[Goal of the exercise]
Where in the data below does the word "데이터를" appear? Copy every line that has it.

[Supplied entries]

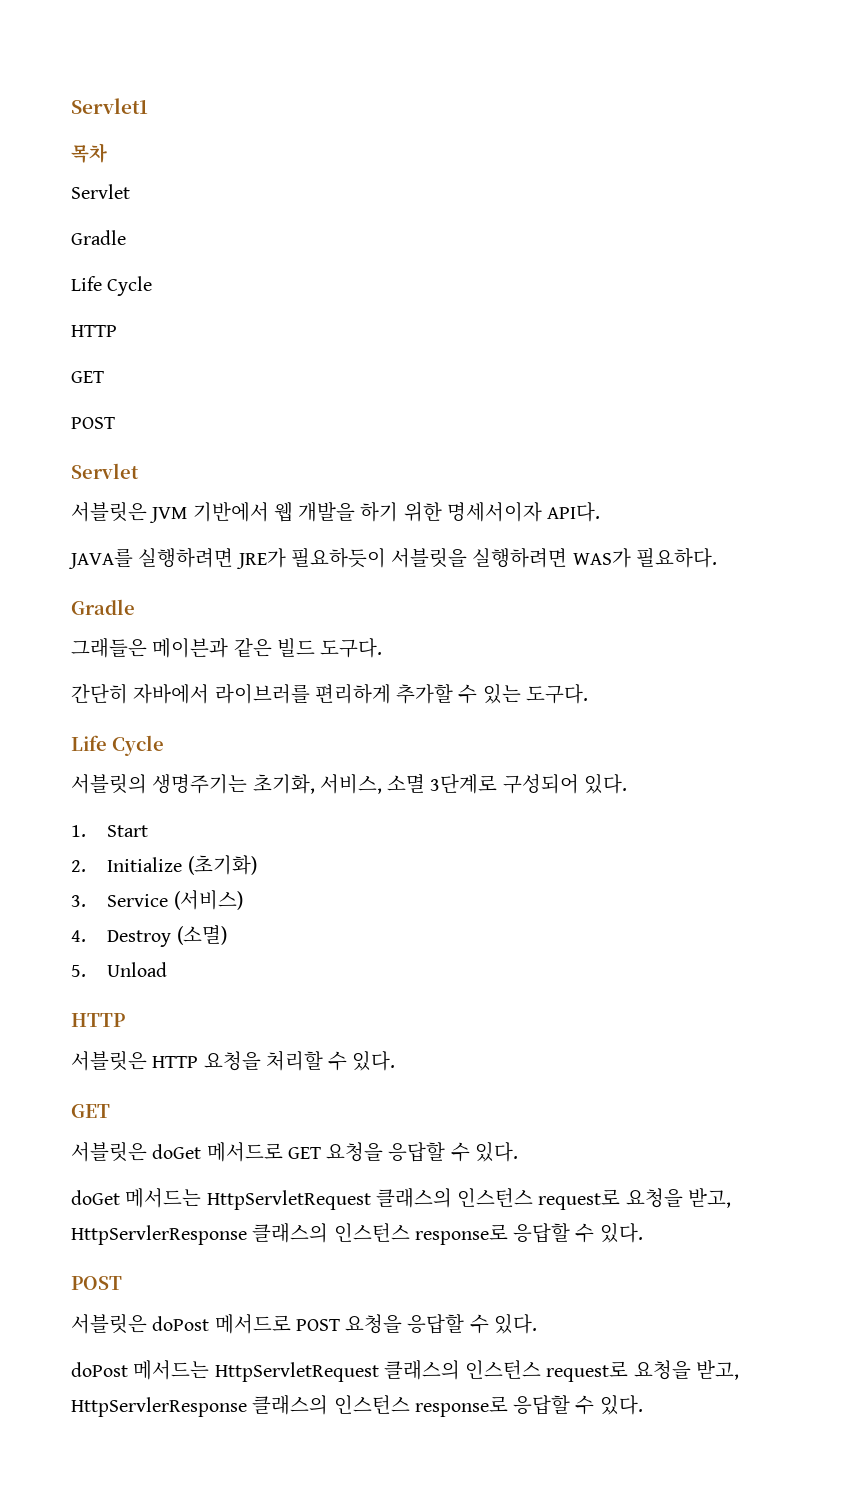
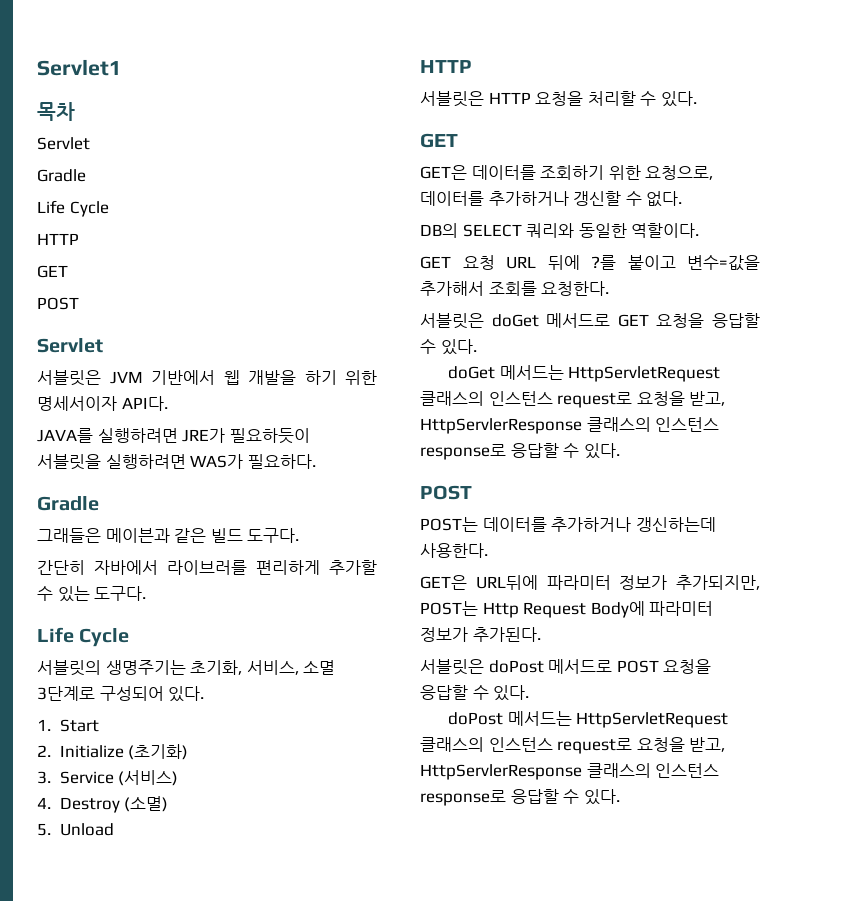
+ GET은 데이터를 조회하기 위한 요청으로, 데이터를 추가하거나 갱신할 수 없다.
+ DB의 SELECT 쿼리와 동일한 역할이다.
+ GET 요청 URL 뒤에 ?를 붙이고 변수=값을 추가해서 조회를 요청한다.
+ POST는 데이터를 추가하거나 갱신하는데 사용한다.
+ GET은 URL뒤에 파라미터 정보가 추가되지만, POST는 Http Request Body에 파라미터 정보가 추가된다.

[Finished task]
+ GET은 데이터를 조회하기 위한 요청으로, 데이터를 추가하거나 갱신할 수 없다.
+ POST는 데이터를 추가하거나 갱신하는데 사용한다.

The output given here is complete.